Frank Dickman, of Albuquerque, New Mexico, filed a lawsuit on Wednesday seeking damages from both Microsoft and CEO Satya Nadella for what were termed "civil rights violations" that occurred when his Asus laptop was automatically updated from Windows 7 to Windows 10.

He seeks either a new copy of Windows 7 or $600m.

(Well, the lawsuit states "$6,000,000,000.00 (six hundred million dollars)" – so take your pick, $6bn or $600m.)

According to the complaint – submitted to the US district court in Denver, Colorado – the trouble for Dickman began when his Asus 54L notebook, which had been shipped with Windows 7, updated to Windows 10 and "became non-functional immediately."

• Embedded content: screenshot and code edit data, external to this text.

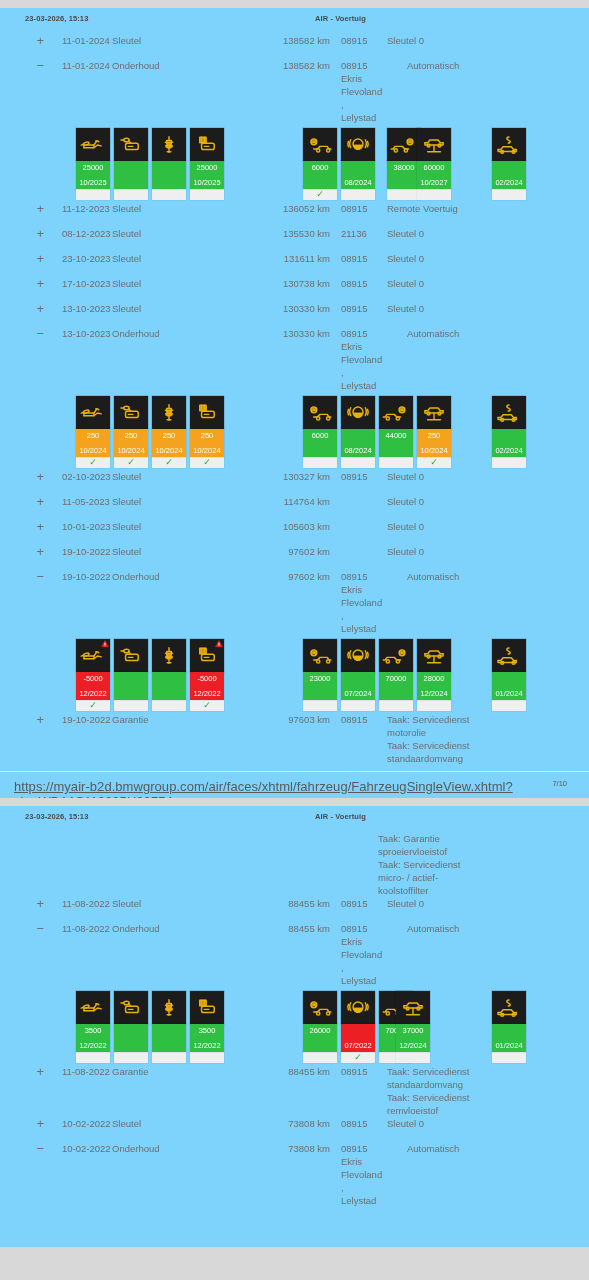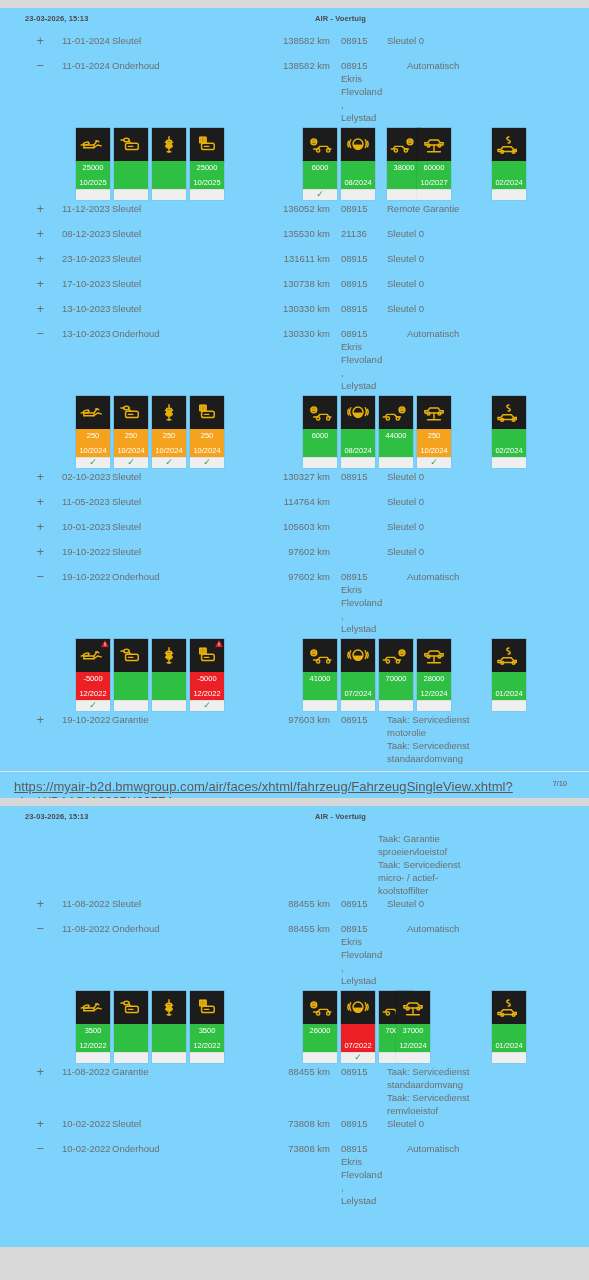--- a/index.html
+++ b/index.html
@@ -317,21 +317,21 @@
           </div>
           <div class="row">
             <div class="c-toggle">+</div>
             <div class="c-date">11-12-2023</div>
             <div class="c-type">Sleutel</div>
             <div class="c-km">136052 km</div>
             <div class="c-code">
               <span class="desc-line">08915</span>
             </div>
             <div class="c-desc">
-              <span class="desc-line">Remote Garantie</span>
+              <span class="desc-line">Remote Voertuig</span>
             </div>
           </div>
           <div class="row">
             <div class="c-toggle">+</div>
             <div class="c-date">08-12-2023</div>
             <div class="c-type">Sleutel</div>
             <div class="c-km">135530 km</div>
             <div class="c-code">
               <span class="desc-line">21136</span>
             </div>
@@ -687,21 +687,21 @@
                 <svg width="32" height="20" viewBox="0 0 32 22" fill="none" stroke="#e8b10a" stroke-width="1.6" stroke-linecap="round" stroke-linejoin="round">
                   <path d="M7 5.5v4M11.5 5.5v4"></path>
                   <circle cx="9.2" cy="7.5" r="3.2"></circle>
                   <circle cx="9.2" cy="7.5" r="1.1"></circle>
                   <path d="M9 15.5h4l3-3h8l2 3h2"></path>
                   <circle cx="14" cy="17" r="1.8"></circle>
                   <circle cx="25" cy="17" r="1.8"></circle>
                 </svg>
               </div>
               <div class="bar green">
-                <span class="v1">41000</span>
+                <span class="v1">23000</span>
                 <span class="v2"></span>
               </div>
               <div class="foot"></div>
             </div>
             <div class="tile" style="left: 341px;">
               <div class="icon-box">
                 <svg width="32" height="20" viewBox="0 0 32 22" fill="none" stroke="#e8b10a" stroke-width="1.6" stroke-linecap="round" stroke-linejoin="round">
                   <path d="M5.5 7c-.8 1.6-.8 4.4 0 6"></path>
                   <path d="M8 5.2c-1.3 2.4-1.3 6.2 0 8.6"></path>
                   <path d="M26.5 7c.8 1.6.8 4.4 0 6"></path>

Now, Dickman wants to downgrade from Windows 10 back to Windows 7 via a digital download and activation code from Microsoft. To get it, he says he is willing to sue both Microsoft and Nadella himself.

His lawsuit gives Redmond 30 days to give him the software or pay more than a half a billion in damages from a default judgment.

"The only sensible remedy is for Microsoft Corporation to supply the OEM version of its operating system by download from its website and confirmed by the key code which came with the computer," Dickman's filing read.

"Failure of Microsoft Corporation and its CEO (Satya Nadella) to provide this function within thirty days of the provided summons should yield a payment from the two defendants to the plaintiff of a remedy... of six hundred million dollars."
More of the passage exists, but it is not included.